From EIC Laura Kosann.
Today is the birthday of one of my favorite culinary legends – Julia Child – who really was responsible for making cooking an art and experience in America, not just an afterthought. Recently, I read My Life In France, Child’s book about her life in Paris with Paul Child and her journey from being a person who simply liked to eat to being a world-renowned chef and cookbook author that changed the face of food in the U.S. for the better.
First and foremost (and to the annoyance of my family) Julia inspired me to be a self-proclaimed French person. I saw the movie Julie and Julia before spending a semester in (my now favorite city) Paris, and when I got back I proclaimed that I was French at heart simply because I believed it to be so. As Julia once said, “Just speak very loudly and quickly, and state your position with utter conviction, as the French do.” So I spoke loudly and with conviction when I said I was French at heart (or in a past life), which simply made it true.
Here at The New Potato we’re always trying to incorporate food into every element of lifestyle. It’s why we attempt to make the question ‘What’s the new potato?’ as recognizable as ‘What is the new black?’ Child was the epitome of this attitude. While many might say every woman should have the perfect camel coat, or a great red lipstick, Child proclaimed, “Every woman should have a blowtorch.”
Food and eating was a constant in every aspect of her life, and she took the intimidation and exclusivity out of it – much how we like to call ourselves the anti-foodie-foodies. If you messed up in the kitchen, as Child would sometimes do – like the video below where she messes up flipping a potato pancake – it wasn’t a big deal. Instead, it was a ‘shit happens’ moment (pardon my French).

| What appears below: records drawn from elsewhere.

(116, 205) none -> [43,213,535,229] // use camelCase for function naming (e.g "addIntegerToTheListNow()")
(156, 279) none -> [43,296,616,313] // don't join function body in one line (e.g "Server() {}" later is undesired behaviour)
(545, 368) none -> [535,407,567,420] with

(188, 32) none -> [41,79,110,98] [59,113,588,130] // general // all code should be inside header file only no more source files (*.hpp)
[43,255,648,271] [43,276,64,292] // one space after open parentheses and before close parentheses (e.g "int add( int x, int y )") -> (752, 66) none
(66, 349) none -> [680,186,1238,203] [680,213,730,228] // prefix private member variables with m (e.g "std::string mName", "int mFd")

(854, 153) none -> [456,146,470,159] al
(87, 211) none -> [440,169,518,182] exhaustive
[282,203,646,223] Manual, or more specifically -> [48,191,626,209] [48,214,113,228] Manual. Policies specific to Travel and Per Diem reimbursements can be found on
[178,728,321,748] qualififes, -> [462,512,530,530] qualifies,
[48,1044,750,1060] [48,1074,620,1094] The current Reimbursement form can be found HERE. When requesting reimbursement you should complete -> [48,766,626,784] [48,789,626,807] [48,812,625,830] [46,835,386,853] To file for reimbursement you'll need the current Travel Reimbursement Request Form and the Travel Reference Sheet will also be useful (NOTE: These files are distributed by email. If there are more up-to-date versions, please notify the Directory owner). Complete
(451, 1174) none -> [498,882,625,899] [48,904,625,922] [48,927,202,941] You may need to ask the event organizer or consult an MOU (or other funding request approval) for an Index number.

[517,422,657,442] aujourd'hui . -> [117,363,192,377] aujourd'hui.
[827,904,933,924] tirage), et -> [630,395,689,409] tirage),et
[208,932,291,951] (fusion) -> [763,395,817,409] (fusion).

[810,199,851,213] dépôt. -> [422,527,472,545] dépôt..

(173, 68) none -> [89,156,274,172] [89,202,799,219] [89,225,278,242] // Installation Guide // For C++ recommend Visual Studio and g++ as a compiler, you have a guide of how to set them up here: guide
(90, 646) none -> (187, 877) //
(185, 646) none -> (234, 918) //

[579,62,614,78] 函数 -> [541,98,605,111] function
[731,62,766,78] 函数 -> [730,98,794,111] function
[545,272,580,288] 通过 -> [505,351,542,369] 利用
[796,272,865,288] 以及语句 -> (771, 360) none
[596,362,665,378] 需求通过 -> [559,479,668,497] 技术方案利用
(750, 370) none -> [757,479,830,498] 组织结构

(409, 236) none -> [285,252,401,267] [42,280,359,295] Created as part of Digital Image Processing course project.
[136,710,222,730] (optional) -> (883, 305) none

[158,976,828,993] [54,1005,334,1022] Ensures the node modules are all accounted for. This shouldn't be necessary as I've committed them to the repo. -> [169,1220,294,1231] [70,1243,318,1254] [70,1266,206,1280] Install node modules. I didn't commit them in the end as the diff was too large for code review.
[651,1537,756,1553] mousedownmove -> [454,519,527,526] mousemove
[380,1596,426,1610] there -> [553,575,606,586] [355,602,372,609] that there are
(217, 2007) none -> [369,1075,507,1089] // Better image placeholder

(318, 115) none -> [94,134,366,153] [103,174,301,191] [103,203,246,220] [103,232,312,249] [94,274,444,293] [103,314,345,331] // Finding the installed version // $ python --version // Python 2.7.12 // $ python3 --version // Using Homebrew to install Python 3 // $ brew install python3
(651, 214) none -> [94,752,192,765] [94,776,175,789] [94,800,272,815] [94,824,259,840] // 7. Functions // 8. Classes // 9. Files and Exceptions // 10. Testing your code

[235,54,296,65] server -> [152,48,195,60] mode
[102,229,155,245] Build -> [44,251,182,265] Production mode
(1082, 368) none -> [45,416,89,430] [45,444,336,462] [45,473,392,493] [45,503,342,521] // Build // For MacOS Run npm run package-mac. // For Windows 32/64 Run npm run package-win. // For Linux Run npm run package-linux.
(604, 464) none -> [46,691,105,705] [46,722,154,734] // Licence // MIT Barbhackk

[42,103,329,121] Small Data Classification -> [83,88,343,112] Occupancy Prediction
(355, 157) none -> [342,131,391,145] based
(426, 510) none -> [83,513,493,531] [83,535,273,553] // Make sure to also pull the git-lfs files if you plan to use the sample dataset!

One of Child’s cardinal rules was “No matter what happens in the kitchen, never apologize.” I was particularly obsessed with this part of the book, where Child made an eggs florentine dish for a friend that was a complete and utter failure, yet refused to acknowledge its shortcomings:
“I don’t believe in twisting yourself into knots of excuses and explanations over the food you make. When one’s hostess starts in with self-deprecations such as “Oh, I don’t know how to cook…,” or “Poor little me…,” or “This may taste awful…,” it is so dreadful to have to reassure her that everything is delicious and fine, whether it is or not. Besides, such admissions only draw attention to one’s shortcomings (or self-perceived shortcomings), and make the other person think, “Yes, you’re right, this really is an awful meal!” Maybe the cat has fallen into the stew, or the lettuce has frozen, or the cake has collapsed — eh bien, tant pis! Usually one’s cooking is better than one thinks it is. And if the food is truly vile, as my ersatz eggs Florentine surely were, then the cook must simply grit her teeth and bear it with a smile — and learn from her mistakes.”
I often ask interviewees what they see as the biggest hostess faux pas, and not once has apologizing for bad food been an answer. It’s possibly my favorite characteristic of Julia; she never apologized and encouraged all of us to have courage in the kitchen. And, if we failed, to try, try again. I can’t help but carry this attitude into my everyday life, because as Julia said (before she messed up flipping that potato pancake), “When you flip anything, you just have to have the courage of your convictions.”
So when you go off to work today, channel a little Julia and treat it like you’re flipping a potato pancake. If it breaks apart, pick the pieces up off the counter, slap them back into the pan and say something like “Eh bien, tant pis!” Or – if you’re not desperately trying to be French like I am – just say “shit happens” and move on. No one but you will know the difference.
*This post originally ran on August 14, 2015.